> Your instructions
Collect each line of the entries that holds the string "development".
****************************************
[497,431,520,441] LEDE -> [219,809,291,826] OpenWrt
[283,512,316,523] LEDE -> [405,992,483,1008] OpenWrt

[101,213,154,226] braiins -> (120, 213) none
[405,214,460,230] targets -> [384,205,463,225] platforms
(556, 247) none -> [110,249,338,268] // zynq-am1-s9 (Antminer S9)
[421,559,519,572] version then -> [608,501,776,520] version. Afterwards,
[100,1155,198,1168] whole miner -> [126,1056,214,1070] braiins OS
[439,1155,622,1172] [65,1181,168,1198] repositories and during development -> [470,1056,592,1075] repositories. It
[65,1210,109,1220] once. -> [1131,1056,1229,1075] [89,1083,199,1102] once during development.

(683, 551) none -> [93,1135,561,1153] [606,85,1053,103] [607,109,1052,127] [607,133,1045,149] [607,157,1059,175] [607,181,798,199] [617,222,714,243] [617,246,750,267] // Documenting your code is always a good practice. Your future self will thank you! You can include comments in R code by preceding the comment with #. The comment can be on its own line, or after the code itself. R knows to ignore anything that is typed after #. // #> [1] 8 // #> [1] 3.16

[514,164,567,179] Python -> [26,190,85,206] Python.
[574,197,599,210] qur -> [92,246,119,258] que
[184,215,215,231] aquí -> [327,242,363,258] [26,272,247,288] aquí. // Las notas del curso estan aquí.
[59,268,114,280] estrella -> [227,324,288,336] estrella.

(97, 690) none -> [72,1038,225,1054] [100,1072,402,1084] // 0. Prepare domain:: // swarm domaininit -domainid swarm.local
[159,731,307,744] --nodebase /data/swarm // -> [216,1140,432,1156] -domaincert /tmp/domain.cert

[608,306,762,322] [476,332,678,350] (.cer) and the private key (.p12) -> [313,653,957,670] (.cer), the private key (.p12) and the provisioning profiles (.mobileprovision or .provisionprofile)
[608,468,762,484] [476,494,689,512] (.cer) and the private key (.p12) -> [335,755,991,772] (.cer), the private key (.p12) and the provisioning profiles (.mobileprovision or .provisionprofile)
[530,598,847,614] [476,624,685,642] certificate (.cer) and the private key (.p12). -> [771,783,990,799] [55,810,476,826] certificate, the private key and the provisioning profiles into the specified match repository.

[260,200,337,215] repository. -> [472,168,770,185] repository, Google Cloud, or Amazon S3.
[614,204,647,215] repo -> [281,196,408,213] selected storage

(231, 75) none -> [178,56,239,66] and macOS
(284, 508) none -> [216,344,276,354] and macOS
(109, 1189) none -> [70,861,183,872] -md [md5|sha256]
****************************************
> Exercise answer
[439,1155,622,1172] [65,1181,168,1198] repositories and during development -> [470,1056,592,1075] repositories. It
[65,1210,109,1220] once. -> [1131,1056,1229,1075] [89,1083,199,1102] once during development.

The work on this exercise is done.